→ **About this exercise**:
Take the data below and copy exactly the lines starting at the one with "(451, 151) none -> [61,156,86,165] level" and finishing at the one with "[206,184,253,193] needs to", both included.

---- Excerpted data

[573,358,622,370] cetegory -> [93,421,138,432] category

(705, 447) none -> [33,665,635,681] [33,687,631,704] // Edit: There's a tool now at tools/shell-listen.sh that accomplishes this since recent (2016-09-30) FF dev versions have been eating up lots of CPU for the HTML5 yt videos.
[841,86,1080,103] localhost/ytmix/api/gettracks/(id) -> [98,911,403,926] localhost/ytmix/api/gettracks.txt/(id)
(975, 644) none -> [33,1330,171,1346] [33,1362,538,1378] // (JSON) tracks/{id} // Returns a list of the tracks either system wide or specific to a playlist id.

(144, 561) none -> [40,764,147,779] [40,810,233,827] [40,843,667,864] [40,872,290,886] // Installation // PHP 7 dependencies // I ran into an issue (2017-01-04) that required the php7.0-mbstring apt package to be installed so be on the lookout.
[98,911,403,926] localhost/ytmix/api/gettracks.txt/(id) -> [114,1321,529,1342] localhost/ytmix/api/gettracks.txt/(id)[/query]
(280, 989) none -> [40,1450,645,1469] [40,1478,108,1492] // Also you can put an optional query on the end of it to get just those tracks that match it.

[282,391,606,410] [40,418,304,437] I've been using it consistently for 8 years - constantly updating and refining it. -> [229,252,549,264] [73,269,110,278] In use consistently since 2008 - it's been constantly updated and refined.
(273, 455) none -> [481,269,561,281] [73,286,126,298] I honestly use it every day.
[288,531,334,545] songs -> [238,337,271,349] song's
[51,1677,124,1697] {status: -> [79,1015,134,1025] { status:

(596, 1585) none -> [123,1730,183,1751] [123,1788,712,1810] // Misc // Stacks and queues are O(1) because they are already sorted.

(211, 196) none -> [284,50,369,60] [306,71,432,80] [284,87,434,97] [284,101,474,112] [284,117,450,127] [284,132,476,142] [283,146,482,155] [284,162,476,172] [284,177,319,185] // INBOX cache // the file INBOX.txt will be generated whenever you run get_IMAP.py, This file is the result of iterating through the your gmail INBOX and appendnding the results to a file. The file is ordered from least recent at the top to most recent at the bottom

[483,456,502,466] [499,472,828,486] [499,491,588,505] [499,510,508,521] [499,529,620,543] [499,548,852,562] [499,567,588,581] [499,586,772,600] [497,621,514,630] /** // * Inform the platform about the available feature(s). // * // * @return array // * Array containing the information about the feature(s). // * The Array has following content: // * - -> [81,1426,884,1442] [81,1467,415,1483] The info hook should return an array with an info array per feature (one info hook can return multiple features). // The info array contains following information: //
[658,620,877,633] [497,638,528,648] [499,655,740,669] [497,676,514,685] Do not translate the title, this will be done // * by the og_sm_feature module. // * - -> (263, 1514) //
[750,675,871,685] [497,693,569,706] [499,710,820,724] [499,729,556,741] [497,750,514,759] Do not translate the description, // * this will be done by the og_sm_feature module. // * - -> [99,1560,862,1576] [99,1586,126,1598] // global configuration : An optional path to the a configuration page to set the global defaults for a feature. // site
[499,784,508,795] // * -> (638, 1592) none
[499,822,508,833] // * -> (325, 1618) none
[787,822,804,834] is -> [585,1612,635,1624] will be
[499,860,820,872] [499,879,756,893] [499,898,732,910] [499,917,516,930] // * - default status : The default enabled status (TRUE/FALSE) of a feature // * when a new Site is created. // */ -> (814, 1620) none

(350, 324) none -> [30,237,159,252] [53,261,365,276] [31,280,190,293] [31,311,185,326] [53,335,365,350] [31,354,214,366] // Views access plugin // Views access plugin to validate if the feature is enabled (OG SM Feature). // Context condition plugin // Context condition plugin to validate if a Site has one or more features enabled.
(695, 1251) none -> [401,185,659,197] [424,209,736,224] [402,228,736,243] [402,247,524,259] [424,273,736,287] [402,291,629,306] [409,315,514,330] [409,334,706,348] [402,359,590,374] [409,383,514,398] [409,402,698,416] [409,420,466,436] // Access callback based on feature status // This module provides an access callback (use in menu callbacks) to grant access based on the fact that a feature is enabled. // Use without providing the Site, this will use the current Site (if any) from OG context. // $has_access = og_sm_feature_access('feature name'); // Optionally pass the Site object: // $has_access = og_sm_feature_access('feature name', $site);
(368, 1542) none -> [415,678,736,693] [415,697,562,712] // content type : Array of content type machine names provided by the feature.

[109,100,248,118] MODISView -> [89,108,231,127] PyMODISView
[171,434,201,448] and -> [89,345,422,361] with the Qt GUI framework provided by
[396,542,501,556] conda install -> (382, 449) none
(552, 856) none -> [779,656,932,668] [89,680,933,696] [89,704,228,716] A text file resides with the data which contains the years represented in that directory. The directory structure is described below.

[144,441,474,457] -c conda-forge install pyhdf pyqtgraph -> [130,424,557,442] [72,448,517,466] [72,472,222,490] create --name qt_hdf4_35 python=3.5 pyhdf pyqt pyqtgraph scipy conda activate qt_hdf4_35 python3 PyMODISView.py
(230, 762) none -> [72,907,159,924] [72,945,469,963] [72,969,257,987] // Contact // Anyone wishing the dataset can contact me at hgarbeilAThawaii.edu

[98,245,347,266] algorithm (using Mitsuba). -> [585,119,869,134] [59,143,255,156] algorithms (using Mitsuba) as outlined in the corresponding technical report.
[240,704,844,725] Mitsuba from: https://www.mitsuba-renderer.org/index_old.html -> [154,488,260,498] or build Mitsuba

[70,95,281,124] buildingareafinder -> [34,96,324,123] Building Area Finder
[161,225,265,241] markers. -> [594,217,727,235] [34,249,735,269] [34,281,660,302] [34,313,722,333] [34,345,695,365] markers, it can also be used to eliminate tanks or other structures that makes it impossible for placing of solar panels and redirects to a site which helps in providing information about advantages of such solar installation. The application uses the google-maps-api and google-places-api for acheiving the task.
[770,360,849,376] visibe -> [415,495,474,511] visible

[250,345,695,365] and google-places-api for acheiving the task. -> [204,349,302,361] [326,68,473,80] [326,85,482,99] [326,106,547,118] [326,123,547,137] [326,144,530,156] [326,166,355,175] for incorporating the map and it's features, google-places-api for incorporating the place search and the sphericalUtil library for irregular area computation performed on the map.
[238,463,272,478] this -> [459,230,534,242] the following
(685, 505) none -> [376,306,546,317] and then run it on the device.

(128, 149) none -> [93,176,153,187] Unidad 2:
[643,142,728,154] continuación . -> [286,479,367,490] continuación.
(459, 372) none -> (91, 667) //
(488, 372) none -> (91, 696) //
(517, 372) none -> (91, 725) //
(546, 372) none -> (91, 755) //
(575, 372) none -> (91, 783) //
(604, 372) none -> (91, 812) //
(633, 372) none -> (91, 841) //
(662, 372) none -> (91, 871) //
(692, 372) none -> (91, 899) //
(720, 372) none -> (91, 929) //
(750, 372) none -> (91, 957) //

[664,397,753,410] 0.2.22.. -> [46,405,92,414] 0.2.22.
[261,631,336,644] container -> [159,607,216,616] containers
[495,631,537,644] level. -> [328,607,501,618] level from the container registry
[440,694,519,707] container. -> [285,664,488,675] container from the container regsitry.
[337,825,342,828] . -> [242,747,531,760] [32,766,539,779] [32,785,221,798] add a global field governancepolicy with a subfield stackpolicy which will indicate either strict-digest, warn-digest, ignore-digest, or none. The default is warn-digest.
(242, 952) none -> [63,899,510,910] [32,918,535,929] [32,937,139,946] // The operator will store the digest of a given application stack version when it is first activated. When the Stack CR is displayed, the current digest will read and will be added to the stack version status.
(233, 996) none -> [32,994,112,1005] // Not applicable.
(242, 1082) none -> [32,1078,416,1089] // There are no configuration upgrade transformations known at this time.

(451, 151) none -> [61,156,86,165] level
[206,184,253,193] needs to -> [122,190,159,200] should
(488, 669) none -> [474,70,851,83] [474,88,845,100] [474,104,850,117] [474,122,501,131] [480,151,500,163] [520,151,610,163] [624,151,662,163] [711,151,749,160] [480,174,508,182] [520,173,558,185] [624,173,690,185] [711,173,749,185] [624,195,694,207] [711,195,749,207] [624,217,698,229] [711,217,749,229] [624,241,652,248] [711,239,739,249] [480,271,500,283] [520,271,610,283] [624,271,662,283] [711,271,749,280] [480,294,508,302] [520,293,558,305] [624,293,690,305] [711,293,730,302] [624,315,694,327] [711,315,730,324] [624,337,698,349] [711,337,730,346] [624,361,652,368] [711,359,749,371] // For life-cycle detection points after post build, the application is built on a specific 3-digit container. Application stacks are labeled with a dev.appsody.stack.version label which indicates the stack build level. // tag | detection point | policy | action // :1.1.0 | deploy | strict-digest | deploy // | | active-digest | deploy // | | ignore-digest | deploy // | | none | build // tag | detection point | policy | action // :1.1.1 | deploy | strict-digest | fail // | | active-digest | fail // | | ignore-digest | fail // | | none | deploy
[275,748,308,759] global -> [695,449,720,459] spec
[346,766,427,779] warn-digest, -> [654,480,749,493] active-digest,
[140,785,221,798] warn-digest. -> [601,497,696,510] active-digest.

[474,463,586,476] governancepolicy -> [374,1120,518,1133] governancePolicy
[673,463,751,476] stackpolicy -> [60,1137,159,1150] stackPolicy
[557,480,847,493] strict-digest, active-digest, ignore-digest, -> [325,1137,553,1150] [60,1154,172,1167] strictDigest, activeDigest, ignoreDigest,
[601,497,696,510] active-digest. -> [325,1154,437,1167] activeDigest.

--------

→ **Response area**:
(451, 151) none -> [61,156,86,165] level
[206,184,253,193] needs to -> [122,190,159,200] should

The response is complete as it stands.